ASSIGNED TASK: Give back every record verbatim, but not the pictures.

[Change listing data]
*** Begin section ***

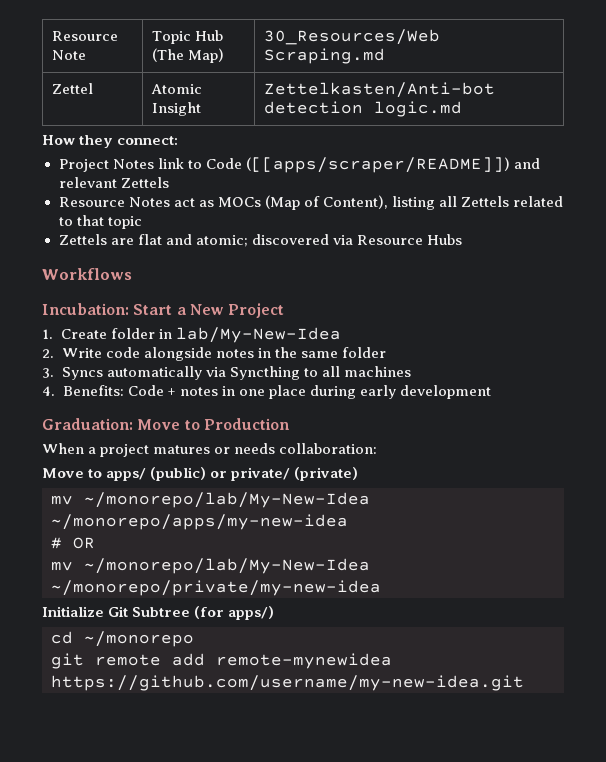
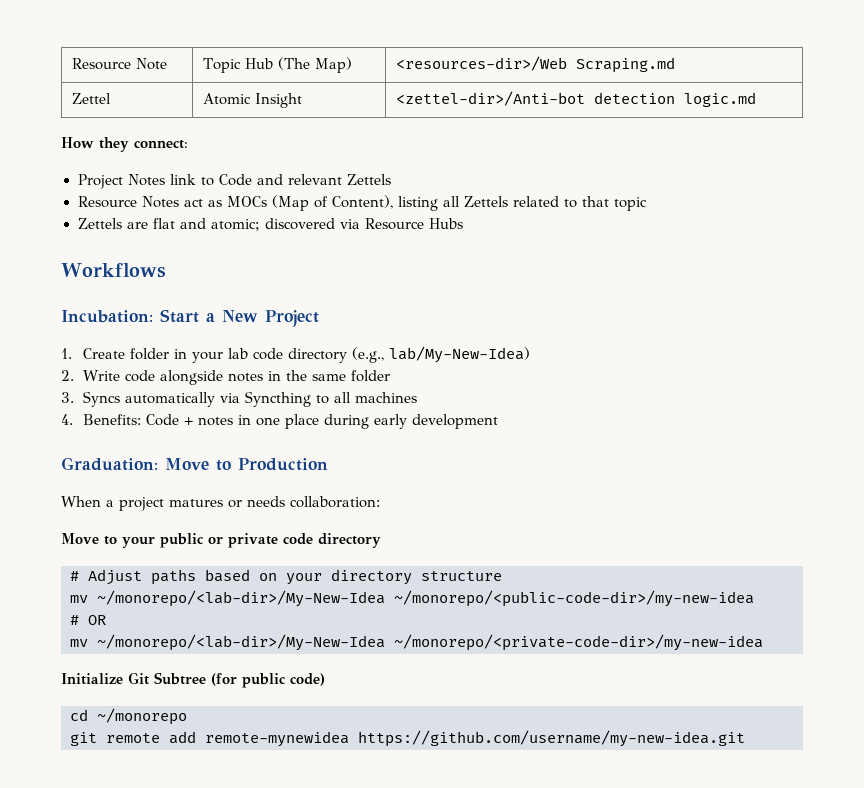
- Resource Note | Topic Hub (The Map) | 30_Resources/Web Scraping.md
+ Resource Note | Topic Hub (The Map) | <resources-dir>/Web Scraping.md
- Zettel | Atomic Insight | Zettelkasten/Anti-bot detection logic.md
+ Zettel | Atomic Insight | <zettel-dir>/Anti-bot detection logic.md
- Project Notes link to Code ([[apps/scraper/README]]) and relevant Zettels
+ Project Notes link to Code and relevant Zettels
- 1. Create folder in lab/My-New-Idea
+ 1. Create folder in your lab code directory (e.g., lab/My-New-Idea)
- Move to apps/ (public) or private/ (private)
- mv ~/monorepo/lab/My-New-Idea ~/monorepo/apps/my-new-idea
+ Move to your public or private code directory
+ # Adjust paths based on your directory structure
+ mv ~/monorepo/<lab-dir>/My-New-Idea ~/monorepo/<public-code-dir>/my-new-idea
- mv ~/monorepo/lab/My-New-Idea ~/monorepo/private/my-new-idea
+ mv ~/monorepo/<lab-dir>/My-New-Idea ~/monorepo/<private-code-dir>/my-new-idea
- Initialize Git Subtree (for apps/)
+ Initialize Git Subtree (for public code)

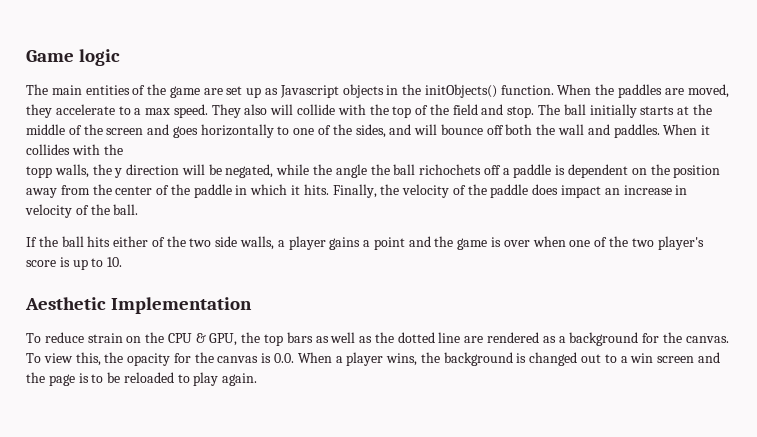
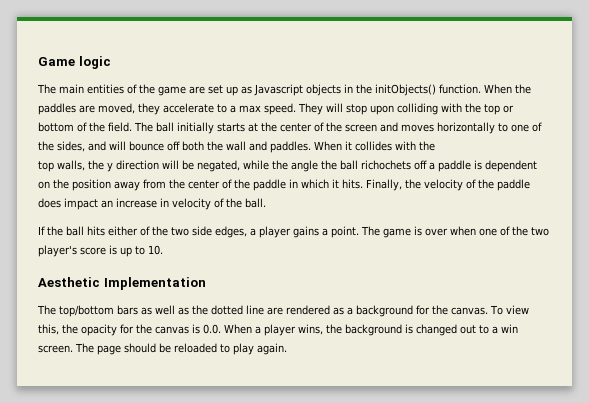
- They also will collide with the top of the field and stop.
+ They will stop upon colliding with the top or bottom of the field.
- The ball initially starts at the middle of the screen and goes horizontally to one of the sides, and will bounce off both the wall and paddles.
+ The ball initially starts at the center of the screen and moves horizontally to one of the sides, and will bounce off both the wall and paddles.
- topp walls, the y direction will be negated, while the angle the ball richochets off a paddle is dependent on the position away from the center of the paddle in which it hits.
+ top walls, the y direction will be negated, while the angle the ball richochets off a paddle is dependent on the position away from the center of the paddle in which it hits.
- If the ball hits either of the two side walls, a player gains a point and the game is over when one of the two player's score is up to 10.
+ If the ball hits either of the two side edges, a player gains a point. The game is over when one of the two player's score is up to 10.
- To reduce strain on the CPU & GPU, the top bars as well as the dotted line are rendered as a background for the canvas.
+ The top/bottom bars as well as the dotted line are rendered as a background for the canvas.
- To view this, the opacity for the canvas is 0.0. When a player wins, the background is changed out to a win screen and the page is to be reloaded to play again.
+ To view this, the opacity for the canvas is 0.0. When a player wins, the background is changed out to a win screen. The page should be reloaded to play again.

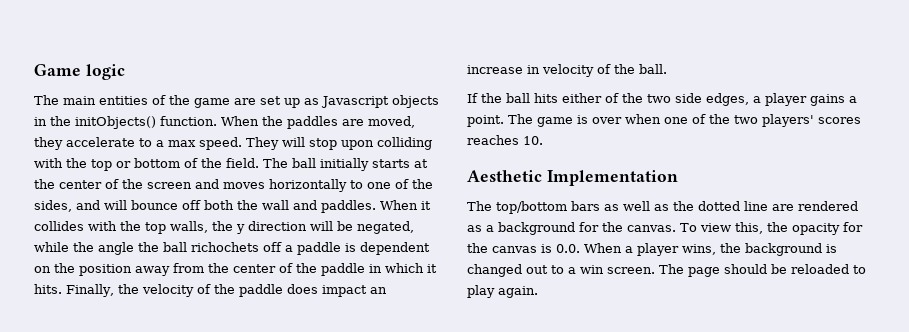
- When it collides with the
- top walls, the y direction will be negated, while the angle the ball richochets off a paddle is dependent on the position away from the center of the paddle in which it hits.
+ When it collides with the top walls, the y direction will be negated, while the angle the ball richochets off a paddle is dependent on the position away from the center of the paddle in which it hits.
- The game is over when one of the two player's score is up to 10.
+ The game is over when one of the two players' scores reaches 10.

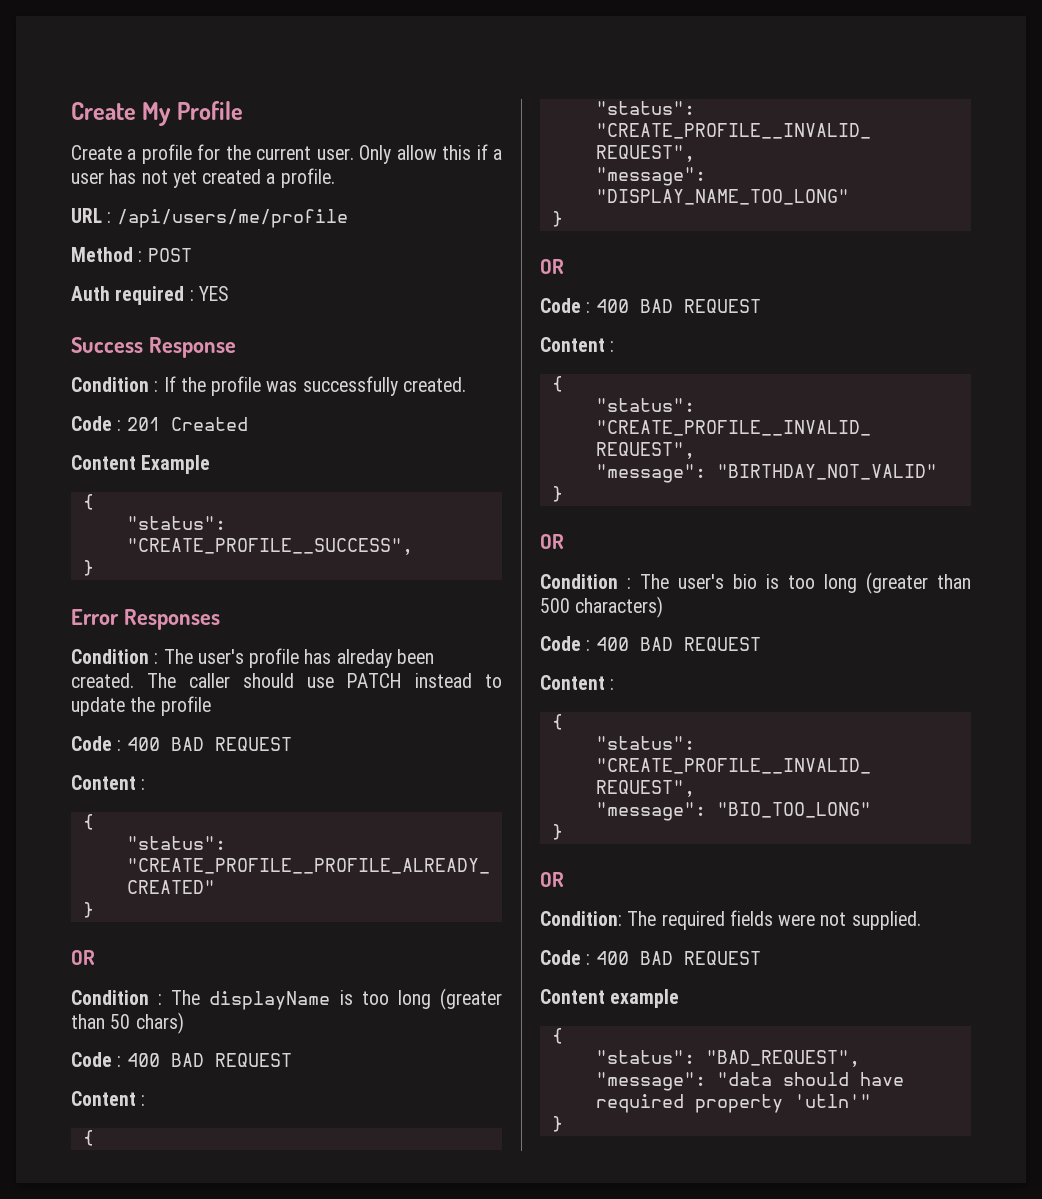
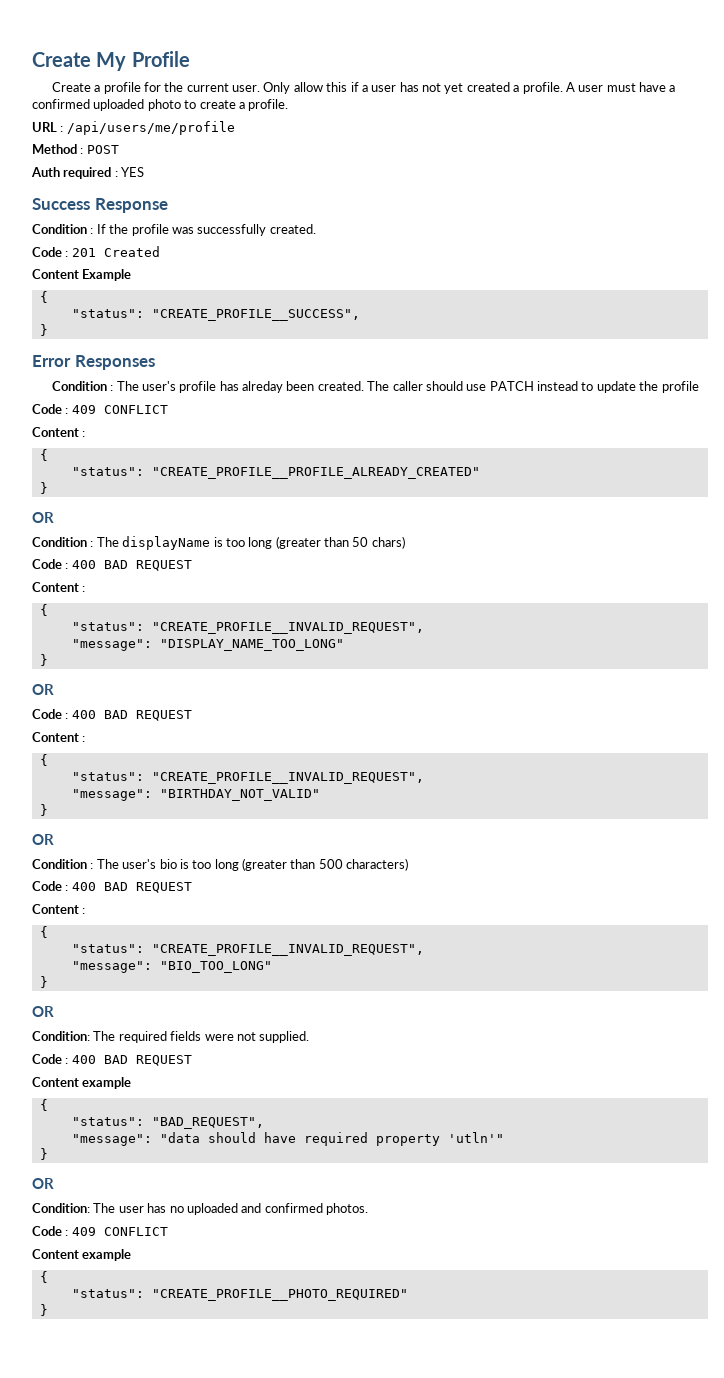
+ A user must have a confirmed uploaded photo to create a profile.
  The caller should use PATCH instead to update the profile
- Code : 400 BAD REQUEST
+ Code : 409 CONFLICT
  "message": "data should have required property 'utln'"
+ }
+ OR
+ Condition: The user has no uploaded and confirmed photos.
+ Code : 409 CONFLICT
+ Content example
+ {
+ "status": "CREATE_PROFILE__PHOTO_REQUIRED"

*** End section ***

TASK RESULT:
- Resource Note | Topic Hub (The Map) | 30_Resources/Web Scraping.md
+ Resource Note | Topic Hub (The Map) | <resources-dir>/Web Scraping.md
- Zettel | Atomic Insight | Zettelkasten/Anti-bot detection logic.md
+ Zettel | Atomic Insight | <zettel-dir>/Anti-bot detection logic.md
- Project Notes link to Code ([[apps/scraper/README]]) and relevant Zettels
+ Project Notes link to Code and relevant Zettels
- 1. Create folder in lab/My-New-Idea
+ 1. Create folder in your lab code directory (e.g., lab/My-New-Idea)
- Move to apps/ (public) or private/ (private)
- mv ~/monorepo/lab/My-New-Idea ~/monorepo/apps/my-new-idea
+ Move to your public or private code directory
+ # Adjust paths based on your directory structure
+ mv ~/monorepo/<lab-dir>/My-New-Idea ~/monorepo/<public-code-dir>/my-new-idea
- mv ~/monorepo/lab/My-New-Idea ~/monorepo/private/my-new-idea
+ mv ~/monorepo/<lab-dir>/My-New-Idea ~/monorepo/<private-code-dir>/my-new-idea
- Initialize Git Subtree (for apps/)
+ Initialize Git Subtree (for public code)

- They also will collide with the top of the field and stop.
+ They will stop upon colliding with the top or bottom of the field.
- The ball initially starts at the middle of the screen and goes horizontally to one of the sides, and will bounce off both the wall and paddles.
+ The ball initially starts at the center of the screen and moves horizontally to one of the sides, and will bounce off both the wall and paddles.
- topp walls, the y direction will be negated, while the angle the ball richochets off a paddle is dependent on the position away from the center of the paddle in which it hits.
+ top walls, the y direction will be negated, while the angle the ball richochets off a paddle is dependent on the position away from the center of the paddle in which it hits.
- If the ball hits either of the two side walls, a player gains a point and the game is over when one of the two player's score is up to 10.
+ If the ball hits either of the two side edges, a player gains a point. The game is over when one of the two player's score is up to 10.
- To reduce strain on the CPU & GPU, the top bars as well as the dotted line are rendered as a background for the canvas.
+ The top/bottom bars as well as the dotted line are rendered as a background for the canvas.
- To view this, the opacity for the canvas is 0.0. When a player wins, the background is changed out to a win screen and the page is to be reloaded to play again.
+ To view this, the opacity for the canvas is 0.0. When a player wins, the background is changed out to a win screen. The page should be reloaded to play again.

- When it collides with the
- top walls, the y direction will be negated, while the angle the ball richochets off a paddle is dependent on the position away from the center of the paddle in which it hits.
+ When it collides with the top walls, the y direction will be negated, while the angle the ball richochets off a paddle is dependent on the position away from the center of the paddle in which it hits.
- The game is over when one of the two player's score is up to 10.
+ The game is over when one of the two players' scores reaches 10.

+ A user must have a confirmed uploaded photo to create a profile.
  The caller should use PATCH instead to update the profile
- Code : 400 BAD REQUEST
+ Code : 409 CONFLICT
  "message": "data should have required property 'utln'"
+ }
+ OR
+ Condition: The user has no uploaded and confirmed photos.
+ Code : 409 CONFLICT
+ Content example
+ {
+ "status": "CREATE_PROFILE__PHOTO_REQUIRED"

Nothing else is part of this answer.